Task prompt
From the first line of the listing, copy each line exactly until you have included the line with "[178,302,221,312] recieve ->"; leave out the pictures.

▼

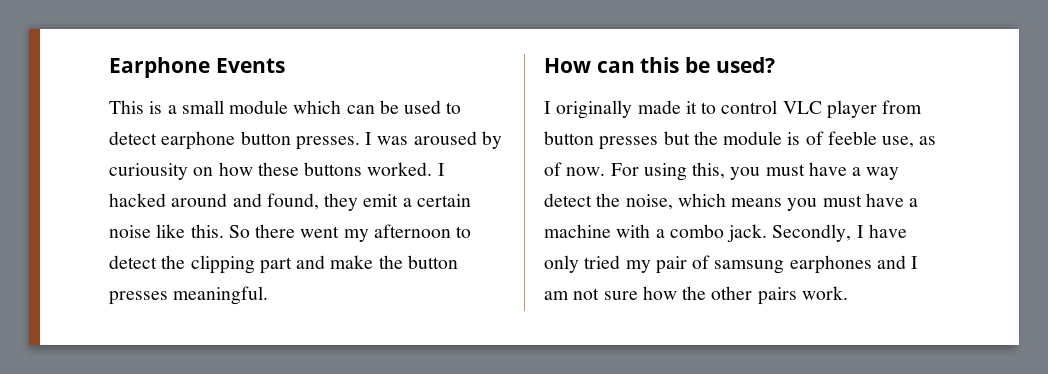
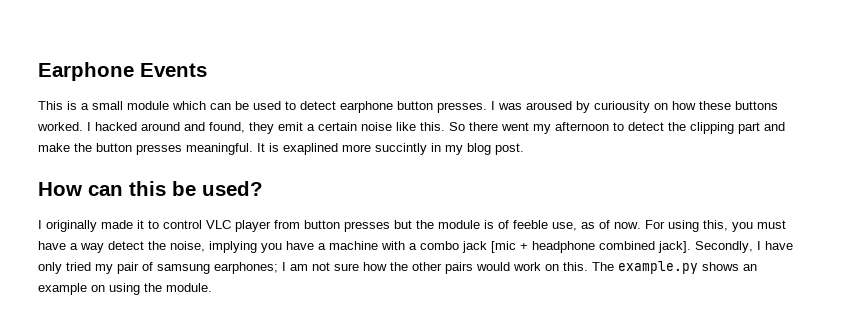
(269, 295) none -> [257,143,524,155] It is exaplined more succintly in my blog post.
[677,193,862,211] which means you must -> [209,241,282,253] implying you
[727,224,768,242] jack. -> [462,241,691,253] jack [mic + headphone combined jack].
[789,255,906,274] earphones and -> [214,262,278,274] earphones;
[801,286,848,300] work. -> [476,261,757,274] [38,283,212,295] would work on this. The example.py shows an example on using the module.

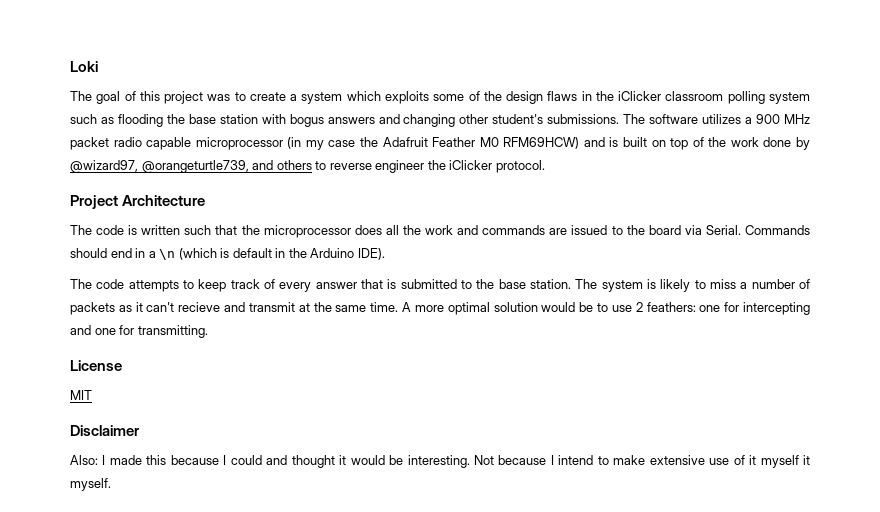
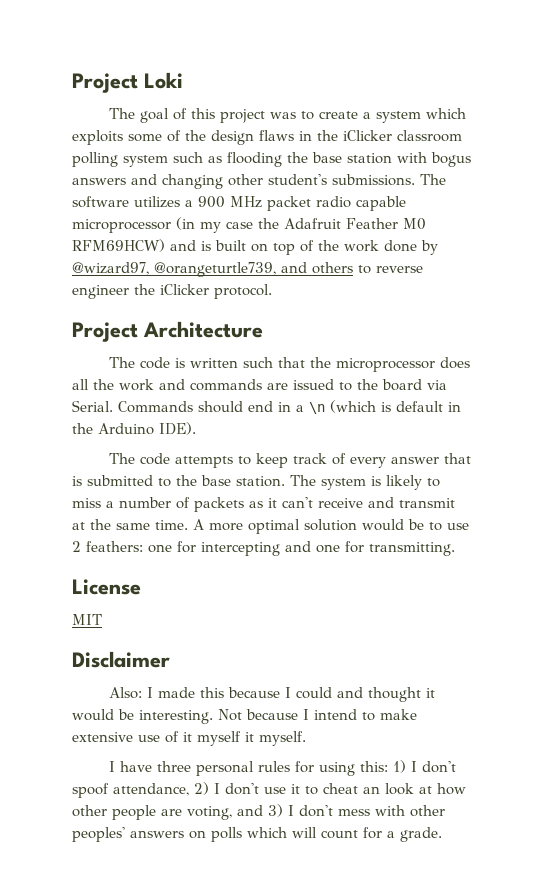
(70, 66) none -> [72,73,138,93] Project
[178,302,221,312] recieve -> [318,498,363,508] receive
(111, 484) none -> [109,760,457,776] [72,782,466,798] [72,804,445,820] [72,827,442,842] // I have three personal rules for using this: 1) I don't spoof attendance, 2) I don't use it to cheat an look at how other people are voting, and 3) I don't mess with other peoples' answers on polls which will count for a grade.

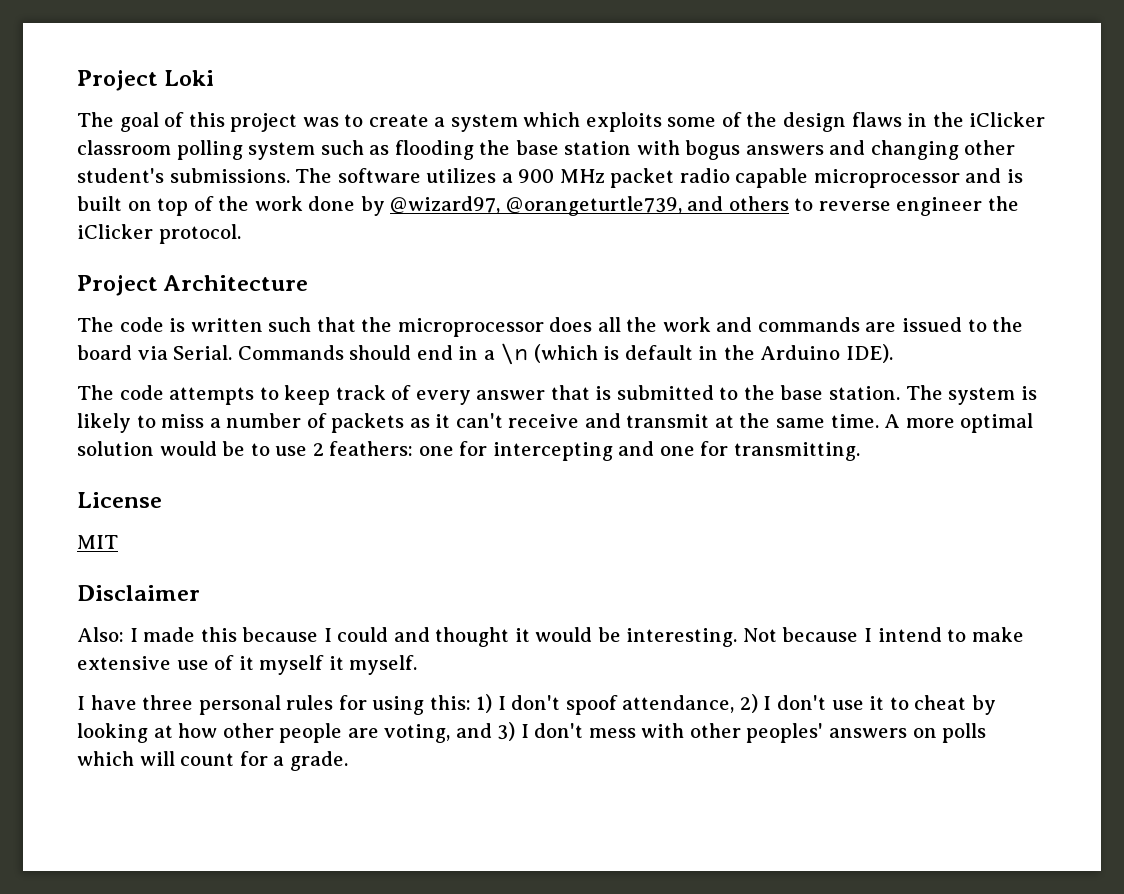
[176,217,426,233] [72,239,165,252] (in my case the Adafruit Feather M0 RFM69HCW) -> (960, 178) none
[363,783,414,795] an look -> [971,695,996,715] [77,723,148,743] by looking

▲

Solution for this problem
(269, 295) none -> [257,143,524,155] It is exaplined more succintly in my blog post.
[677,193,862,211] which means you must -> [209,241,282,253] implying you
[727,224,768,242] jack. -> [462,241,691,253] jack [mic + headphone combined jack].
[789,255,906,274] earphones and -> [214,262,278,274] earphones;
[801,286,848,300] work. -> [476,261,757,274] [38,283,212,295] would work on this. The example.py shows an example on using the module.

(70, 66) none -> [72,73,138,93] Project
[178,302,221,312] recieve -> [318,498,363,508] receive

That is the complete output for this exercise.